El panorama económico de México muestra signos de resistencia a la desaceleración global, a pesar de que en el tercer trimestre del año el Producto Interno Bruto (PIB) se contrajo ligeramente un 0.3% en comparación con el trimestre anterior. Esta caída se atribuye principalmente a la debilidad en el sector industrial, que experimentó una reducción significativa del 1.5%, siendo la caída más marcada desde 2020, el año del inicio de la pandemia. Además, la minería sufrió una contracción del 8.45%, y la actividad constructora disminuyó un 2.7%, mientras que las manufacturas mantuvieron un crecimiento casi nulo.
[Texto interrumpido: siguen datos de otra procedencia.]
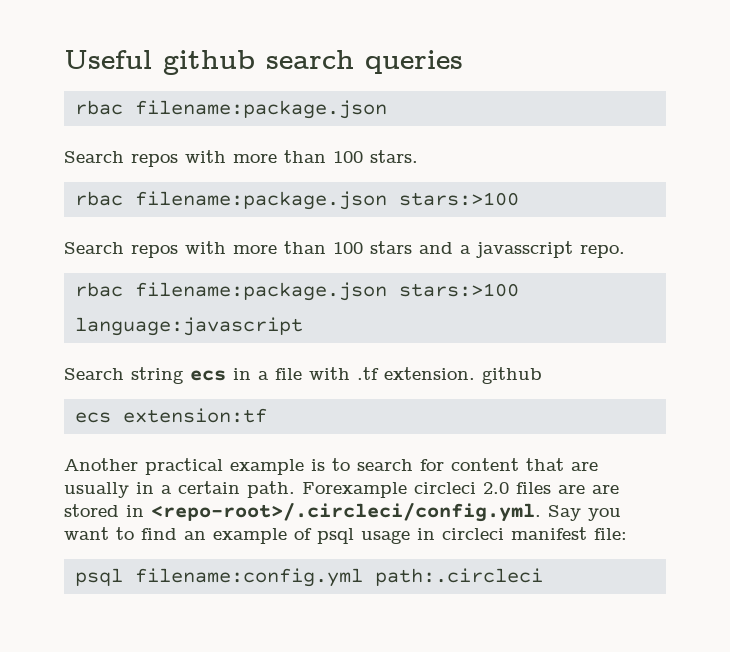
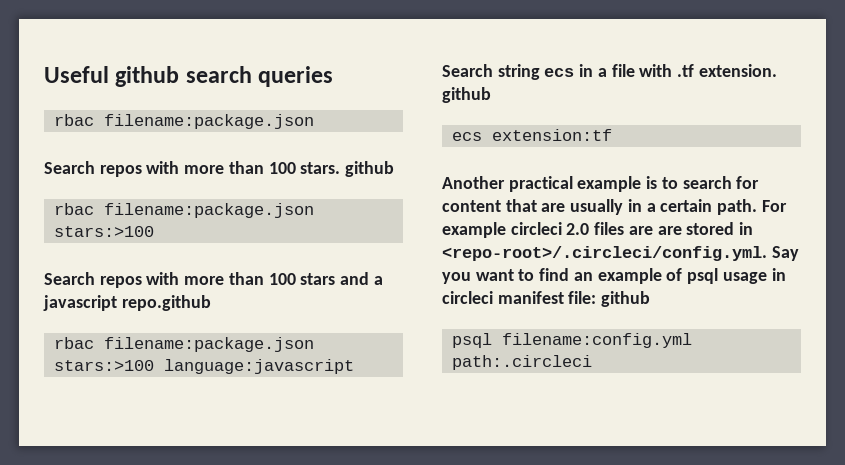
(418, 156) none -> [345,161,395,177] github
[476,241,625,258] javasscript repo. -> [43,295,211,311] javascript repo.github
[302,482,407,498] Forexample -> [761,200,787,212] [442,222,506,238] For example
(627, 534) none -> [601,291,651,307] github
A pesar de estos indicadores negativos, el entorno económico general permanece estable gracias a la confianza de los inversionistas. La presidenta de México, Claudia Sheinbaum, destacó que el país sigue siendo atractivo para la inversión tanto nacional como extranjera, apoyada en un sólido programa de crecimiento en inversión pública y en la creación de empleos. En octubre, se reportó el mayor número de empleos históricos en la nación, reflejando una recuperación en el mercado laboral que favorece la estabilidad social y económica. Con una visión optimista hacia el cierre del 2024 y el próximo año, las autoridades consideran que el modelo económico en marcha continúa demostrando solidez y resistencia frente a las turbulencias internacionales.
El contexto global, marcado por tensiones comerciales y cambios en la demanda en Estados Unidos, ha contribuido a la desaceleración del país, pero la diversificación de la economía y las políticas de infraestructura respaldan un panorama prometedor para 2025 y 2026.